I don't see how it would make those issues evaporate, ...

Ditto. Go back and examine the argumentation that has been
made in the past to justify claims that any program that
performs output cannot be s.c.
 
D

Douglas A. Gwyn

James said:
Wait a minute - here you're saying that O, meaning "output", is not
necessarily achieved by a call to printf()? I'm in perfect agreement
there, but I thought that was precisely what we were disagreeing about.
If output isn't necessarily achieved, then the output of the program is
different from what it would have been had it been achieved. The reasons
why it can fail to be achieved are at best implemention-defined, and
possibly even completely unspecified. Therefore, the program that
attempts the output is not strictly conforming.
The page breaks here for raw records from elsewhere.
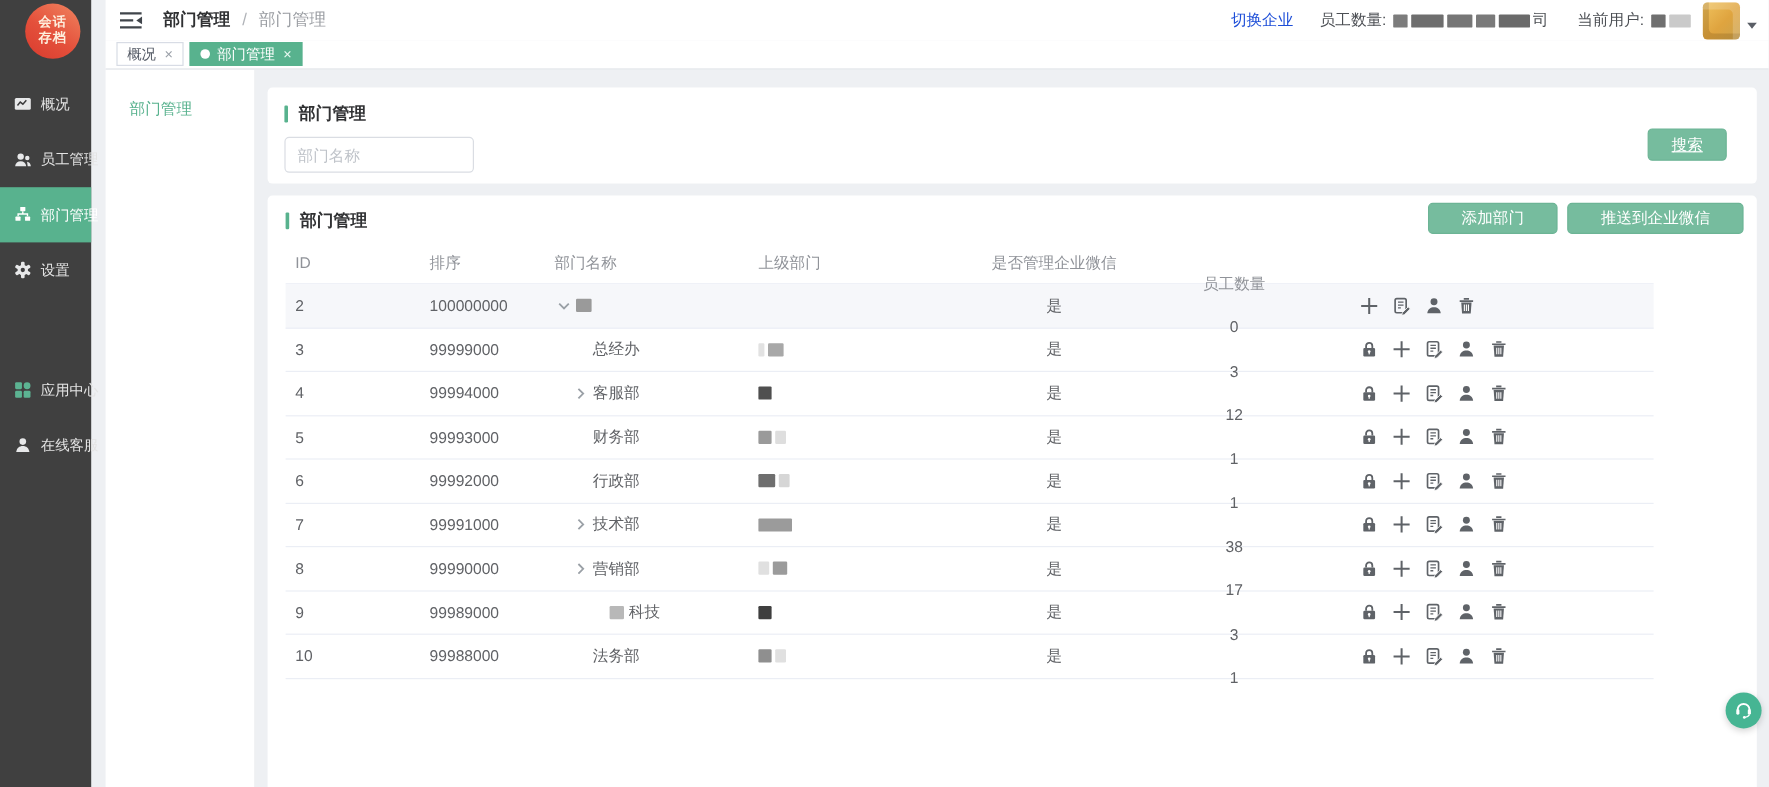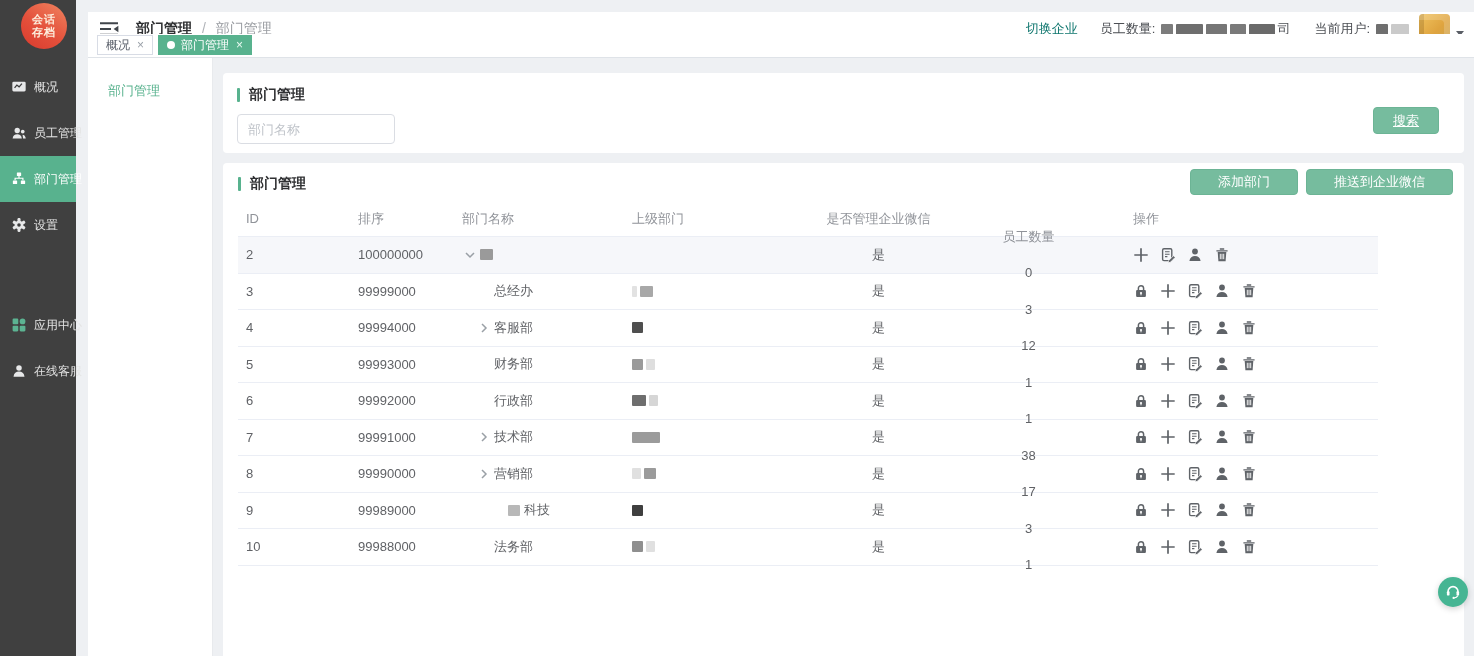--- a/index.html
+++ b/index.html
@@ -28,7 +28,7 @@
 
   
   .topbar { position:absolute; left:88px; top:0; width:1386px; height:34px; background:#fff;
-    display:flex; align-items:center; padding:0 10px; z-index:6;margin-top:12px; }
+    display:flex; align-items:center; padding:0 10px; z-index:6; }
   .hamburger { width:20px; height:16px; margin-left:1px; cursor:pointer; }
   .breadcrumb { margin-left:17px; font-size:14px; }
   .breadcrumb .bc1 { color:#303133; font-weight:bold; cursor:pointer; }

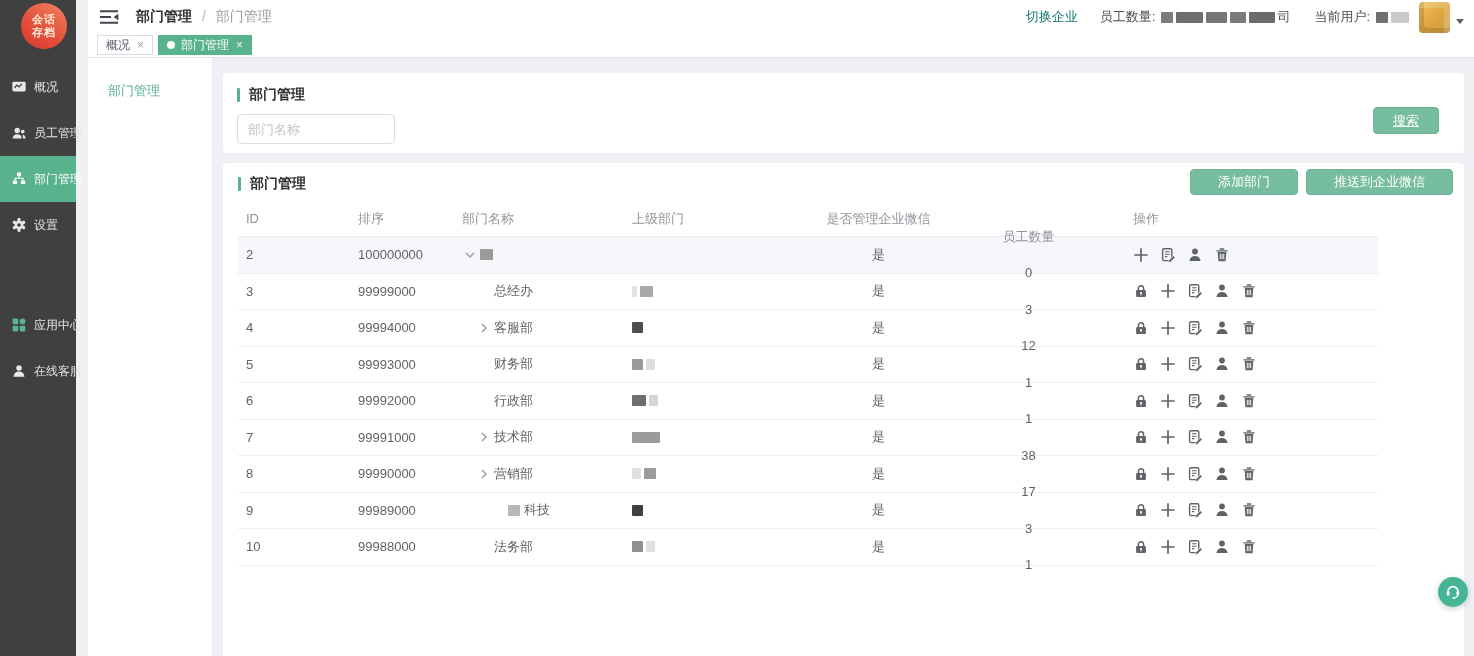--- a/index.html
+++ b/index.html
@@ -35,7 +35,7 @@
   .breadcrumb .sep { color:#b0b3b8; margin:0 6px; font-weight:normal; }
   .breadcrumb .bc2 { color:#9a9da2; }
   .top-right { margin-left:auto; display:flex; align-items:center; font-size:13px; color:#4c4f54; }
-  .switch-ent { color:#0f766e; cursor:pointer; margin-right:22px; }
+  .switch-ent { color:#1d4ed8; cursor:pointer; margin-right:22px; }
   .ent-label,.user-label { margin-right:6px; }
   .redact-run { display:inline-flex; align-items:center; gap:3px; margin-right:2px; }
   .redact { display:inline-block; height:11px; border-radius:1px; }

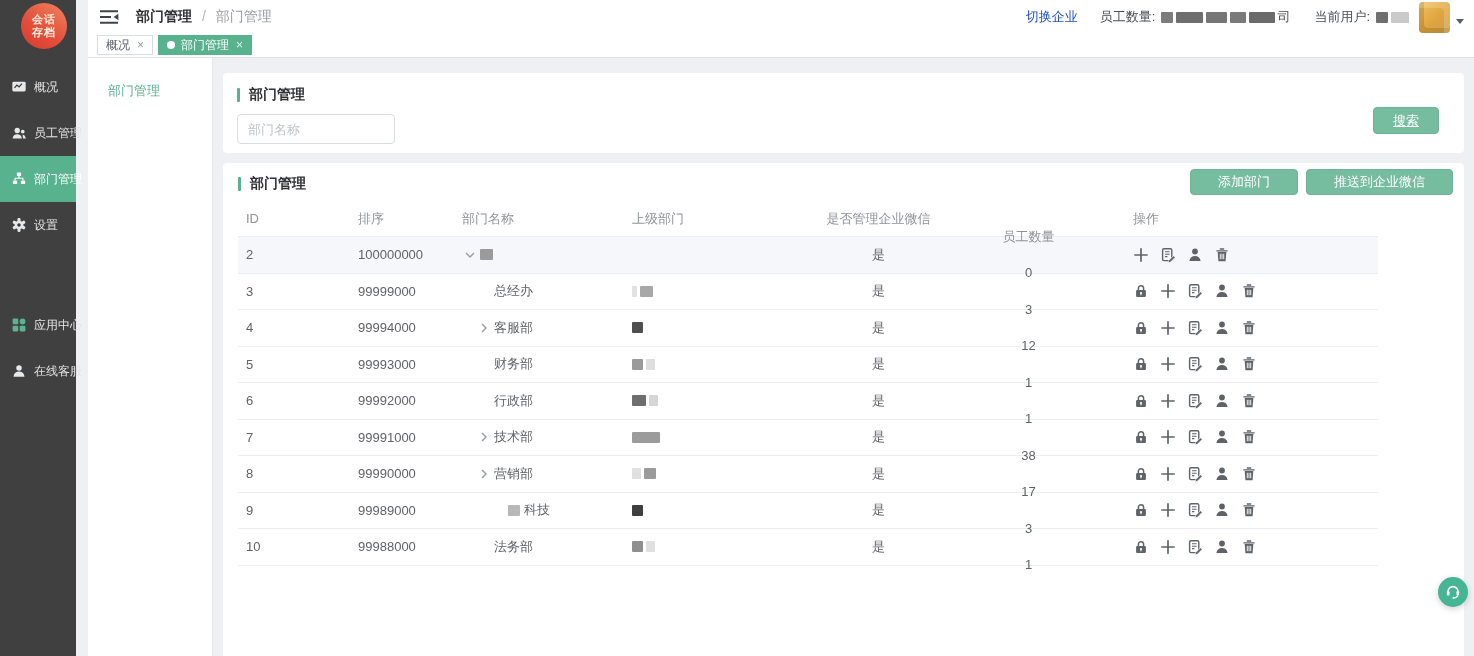--- a/index.html
+++ b/index.html
@@ -253,7 +253,6 @@
           <div class="col-parent">上级部门</div>
           <div class="col-wecom">是否管理企业微信</div>
           <div class="col-count">员工数量</div>
-          <div class="col-ops">操作</div>
         </div>
         <div id="tbody">
             <div class="trow hl">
No, to the contrary I have been saying that what printf is
instructed to produce constitutes (that part of) the
program's output. Environmental factors beyond the scope
of the standard might interfere with that data appearing
in the intended place, but it was nevertheless output,
insofar as is meant under the compliance clause.

I understand that you can repeat an incorrect argument
to support a contrary claim. I'm telling you what was
meant, and that the contrary interpretation is silly.
 
D

Douglas A. Gwyn

Keith said:
The problem being discussed here is that the definition of strict
conformance is (allegedly) too narrow. That's not a problem for
implementers. They have to guarantee that the implementation will
accept any strictly conforming program; the narrower the definition,
the easier that is.

What I said was that implementors have not been resorting
to such sophistry. Generally speaking they have understood
the compliance requirement quite well (along the lines that
I have explained). Actually I suspect that most of the
pedantic counterarguers understand what is meant quite well
also, but for reasons of their own choose to misrepresent
the requirements.
Strict conformance *seems* to be an important concept, but as far as I
can tell it's almost entirely ignored in the real world ...

That not so, since it is an important component of
programming for portability, which is economically
important.

Hopefully the *wrong* propaganda being promulgated by
opponents of the C standard is recognized as such and
is generally disregarded by real-world programmers.